O EDP Cool Jazz entrou com o pé esquerdo, equilibrou-se e acabou triunfante, aos pulos. O retrato do que aconteceu na primeira noite do evento fez lembrar a expressão popular do oito ao oitenta.
Foi ontem, o primeiro dia a sério da décima sexta edição do EDP Cool Jazz. O Altamont lá rumou até Cascais para ver e ouvir The Roots, a principal banda da noite. Neste verão tímido e insípido, ouvir boa música naquela bonita vila e no bonito espaço do Festival, sempre foi uma forma de aquecer a alma e o corpo. A temperatura nem sempre sabe ser amiga e boa companhia, mas ontem portou-se lindamente, embora este ano, pelo que se vai vendo, estejamos entregues ao cinzentismo da meteorologia. Que nos salve a música, ao menos.
O que dizer sobre os The Roots, sobretudo para quem pouco deles ouviu falar, nunca lhes ouviu um simples minuto musical, nem lhes conhece sequer a existência? A resposta curta, para não maçar muito, é que existem desde finais dos anos oitenta, fundem soul com jazz, mas é num certo tipo de hip hop mais alternativo que melhor se enquadram. Mais ainda, para lembrar tempos recentes: são a banda “privada” dos programas de Jimmy Fallon (primeiramente no Late Night e agora no The Tonight Show), e gravaram em 2013 o ótimo Wise Up Ghost como banda de suporte do disco do mítico Elvis Costello. Cartão de apresentação não lhes falta e, a par do que referimos, contam ainda com larga e interessante discografia sempre bem recebida pela crítica especializada. Nada mau, convenhamos.
Esteve enguiçado o concerto dos HMB. Segundos após começarem a atuar, o som falhou. Dez minutos depois, nova tentativa, o mesmo insucesso. Num festival EDP, não deixa de haver uma certa dose de ironia. Resultado: ao terceiro “apagão”, a banda portuguesa bateu o pé, e foi embora. Não houve concerto.

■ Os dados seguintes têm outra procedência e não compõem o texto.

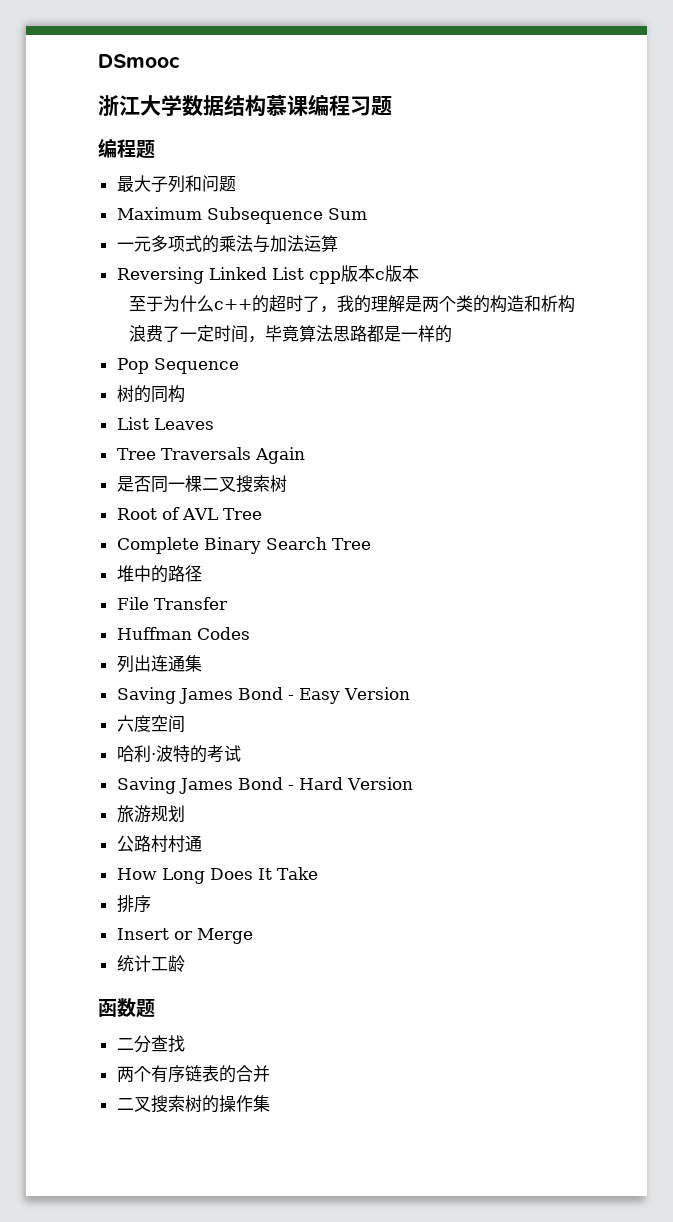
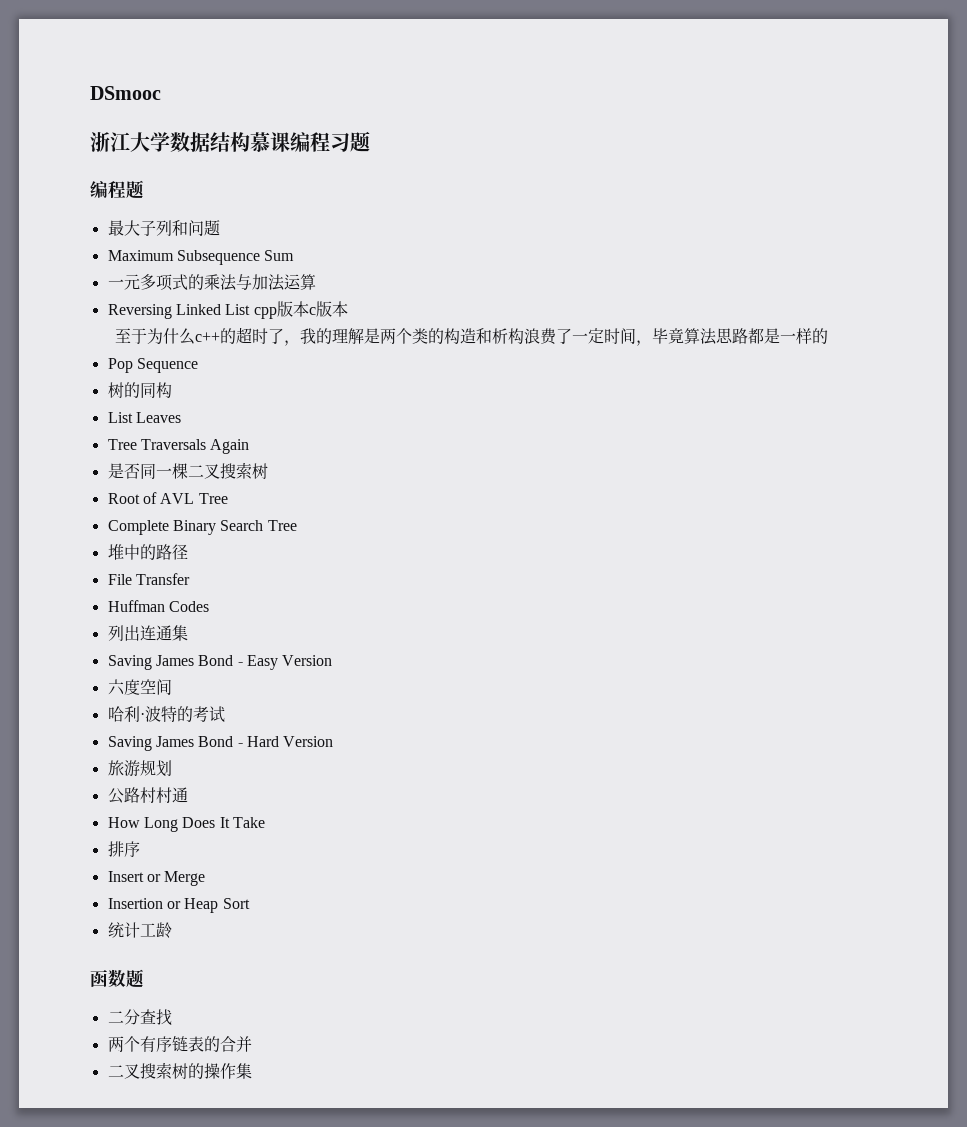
(253, 936) none -> [107,898,250,913] // Insertion or Heap Sort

Nunca tínhamos assistido a nada assim. Enfim, problemas técnicos a ditar o desfecho.
Depois de alguma espera, a informação esperada: tudo estava resolvido. Os The Roots começaram com algum atraso, mas em força. Os homens de Filadélfia foram autoritários logo à entrada: “Get up”, ordenou Black Thought, e assim foi. Toda a gente de pé a “sentir” o ritmo. O rap com conotações mais free, mais jazzísticas, mais soul, reinou na noite de Cascais. A magia negra dos sons afro americanos tem o seu encanto, sobretudo quando rompem barreiras mais estereotipadas e avançam com um groove mais solto e mais livre. Quando são festivos, tornam-se maiores. Excelente secção de sopros, excelente e poderoso baixo, essenciais para a grande party que se fez em palco e no extenso relvado do Hipódromo Manuel Possolo, bem preenchido de gente. Muito “clap your hands, everybody”, muita interação com o público, animação em boa dose. Alguns momentos mais mornos, a avaliar pela reação de algumas franjas de público, mas nos momentos mais disco (sim, também ou houve) as ancas não resistiam.
Os The Roots, como dissemos, têm muitos anos de rodagem, muita estrada feita e são executantes de prestígio. É claro que a projeção das televisões do mundo inteiro deram-lhes o boost decisivo para a afirmação global. Ontem, na pacata e cada vez mais turística vila de Cascais, no quase extremo ocidental da Europa, ouviu-se o som do “mundo global”, cada vez mais dado a fusões, a miscigenações sonoras e rítmicas. “Soul power! Power to the people!”. A noite estava ganha!
Foi com estes gritos repetidos várias vezes por Black Thought que acabou a atuação dos The Roots, duas horas depois do começo do concerto. Do apagão inicial já ninguém tinha memória. Antes assim.